HAMNET Report 26 November 2017

News coming from mainstream sources in Europe, and being analysed by American sites suggests a huge increase in radioactive toxicity in clouds wafting across Europe, a thousand times stronger than usual. Alex Jones, speaking on InfoWars.com, tells us that the kind of radiation measured is not that which one might expect from ordinary nuclear leaks, which just about any nuclear reactor could be guilty of, as the technology ages, but rather that created by secret nuclear tests or even an explosion in a facility building nuclear weapons.

Russian, French and British sources are identifying a particularly dangerous isotope called RUTHENIUM-106, which arises from fission reactions within a nuclear reactor, and is present at this intense level 968 times more than expected. The origin seems to be in Eastern Central Russia, but the Russian sources have not formally admitted to an accident, or where it has occurred. An area in Russia, bigger than the whole of France, is polluted with Ruthenium-106, and winds are blowing the cloud into Italy, Ukraine, Switzerland, and on to France, as well as up towards Sweden, Finland and Germany.

Alex expresses his huge concern at the cover-ups which continue as the general public is reassured that none of this kind of radioactive leakage is important, and it will be spread out and wafted away, while a million people have been shown to have died of illnesses directly attributable to Chernobyl’s 1986 accident, and Fukushima’s nuclear reactors continue to leach radioactive materials into ground water at the site, and ultimately into the Pacific ocean.
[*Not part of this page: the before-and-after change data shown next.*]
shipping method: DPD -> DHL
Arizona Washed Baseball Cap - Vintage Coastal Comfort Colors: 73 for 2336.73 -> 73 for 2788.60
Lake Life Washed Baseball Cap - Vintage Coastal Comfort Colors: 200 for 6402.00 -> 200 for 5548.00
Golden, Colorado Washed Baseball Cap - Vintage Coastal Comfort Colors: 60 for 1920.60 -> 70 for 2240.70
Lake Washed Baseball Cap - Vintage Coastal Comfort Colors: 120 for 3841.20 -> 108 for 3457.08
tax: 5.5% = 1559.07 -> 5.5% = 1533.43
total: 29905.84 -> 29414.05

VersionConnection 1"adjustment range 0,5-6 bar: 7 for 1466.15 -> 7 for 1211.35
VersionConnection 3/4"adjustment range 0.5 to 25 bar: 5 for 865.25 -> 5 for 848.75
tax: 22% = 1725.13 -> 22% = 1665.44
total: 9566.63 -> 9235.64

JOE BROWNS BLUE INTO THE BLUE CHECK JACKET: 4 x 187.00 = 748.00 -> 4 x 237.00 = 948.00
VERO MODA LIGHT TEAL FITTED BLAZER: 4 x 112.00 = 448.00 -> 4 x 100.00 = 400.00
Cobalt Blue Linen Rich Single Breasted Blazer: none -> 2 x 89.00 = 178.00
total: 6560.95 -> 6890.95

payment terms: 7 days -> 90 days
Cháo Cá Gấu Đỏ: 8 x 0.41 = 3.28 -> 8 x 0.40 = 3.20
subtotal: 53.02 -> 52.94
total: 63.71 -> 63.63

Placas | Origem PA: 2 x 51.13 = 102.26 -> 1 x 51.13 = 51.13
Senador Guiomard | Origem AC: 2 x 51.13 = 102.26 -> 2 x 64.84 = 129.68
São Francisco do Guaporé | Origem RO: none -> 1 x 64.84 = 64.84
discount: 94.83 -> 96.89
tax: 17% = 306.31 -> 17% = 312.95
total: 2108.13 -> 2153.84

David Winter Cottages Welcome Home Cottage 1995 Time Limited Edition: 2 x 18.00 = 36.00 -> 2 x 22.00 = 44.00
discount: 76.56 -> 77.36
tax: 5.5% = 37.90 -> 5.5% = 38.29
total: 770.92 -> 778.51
And, as an extension to that, the mind can only boggle at what will happen if a nuclear war breaks out over the Korean Peninsula. In early phases of such a war, local fatalities could run to millions, but radioactive clouds will be relatively confined to the Northern hemisphere for a while, and radiation sickness and deaths in the short-term will be greater there. However, with generalised diffusion, the whole globe will be affected, and you and I could suffer the misery of this chaos too.

Alex Jones pleads for greater attention to be paid to coal-fired power stations, with more modern scrubbing of released fumes, such that coal-dust and lung disease can be restricted, and the only ejecta released by the power stations being carbon dioxide.

The times we live in are very distressing indeed.

In a remarkable show of camaraderie, various and unexpected countries have pitched in to help look for the Argentinean submarine lost off the coast of South America. Unfortunately, it would seem that the supply of oxygen for the 44 crew members trapped has probably run out by now, and the likelihood of survivors being found is very slim. Nevertheless, such disparate countries as England and Russia have sent ships and aeroplanes to try to find the signature of a sunken submarine on the bottom of the ocean.

Tass, the Russian News Agency, says that the Russian oceanographic ship, Yantar, will reach the area by the end of the week, and be able to deploy its high tech survey equipment and submerged search capability.

So far, the countries involved are Brazil, Canada, Chile, Colombia, France, Germany,  Norway, Peru, Spain, the U.S., the UK, Uruguay and now Russia. Wonderful cooperation indeed, and I hope they are able to locate and retrieve the sub.

A report given to Western Cape Premier, Helen Zille, this week, charts the progress made in various communal water projects as the day the taps in the Western Cape run dry draws nearer.

Boreholes have been completed in Beaufort West, Knysna, Kannaland, and various other projects in Bitou, Saldanha Bay, Matzikama, Langeberg and Theewaterskloof municipalities. Newly appointed Geo-Hydrologists and Provincial Engineers are partnering well with municipalities in all districts. Boreholes have been drilled and water supplies secured at Beaufort West, Stellenbosch, Lentegeur, and Mowbray Maternity hospitals, and further drilling will soon commence at Clanwilliam, Vredendal, Karl Bremer and Red Cross Children’s hospitals.

Approximately one third of schools in the province have an existing borehole, and treatment of groundwater to be able to use it is being tested. Stellenbosch University scientists have developed a  water meter that can be monitored electronically, to be able to notify the school authorities of water leakage before too much is wasted, and these are to be installed in at least 270 schools, as a result of pledges and donations by commerce and industry in the Western Cape to fund their installation. We were lucky to receive 25mm of rain this week, which will help the groundwater levels, though not make a big difference to the dam levels.

Dam storage levels for the City of Cape Town at the beginning of this week, were 36.2% full, down 0.6 percentage points on last week, and usage in the City of Cape Town an average of 602 million litres a day. This is 100 million litres a day more than the city would wish for, so a lot more conservation is needed.

Alister, ZS1OK, has posted a very comprehensive report on the City of Cape Town’s nuclear disaster exercise held this last Thursday. His long report includes photos of strategic positions occupied by disaster managers and HAMNET members, as well as well thought-out arguments on future exercises, and the kinds of digital communications we should be incorporating in these activities.

The report will be posted on our HAMNET website at hamnet.co.za, so do go and have a look there. Thank you for this, Alister.

This is Dave Reece ZS1DFR reporting for HAMNET in South Africa.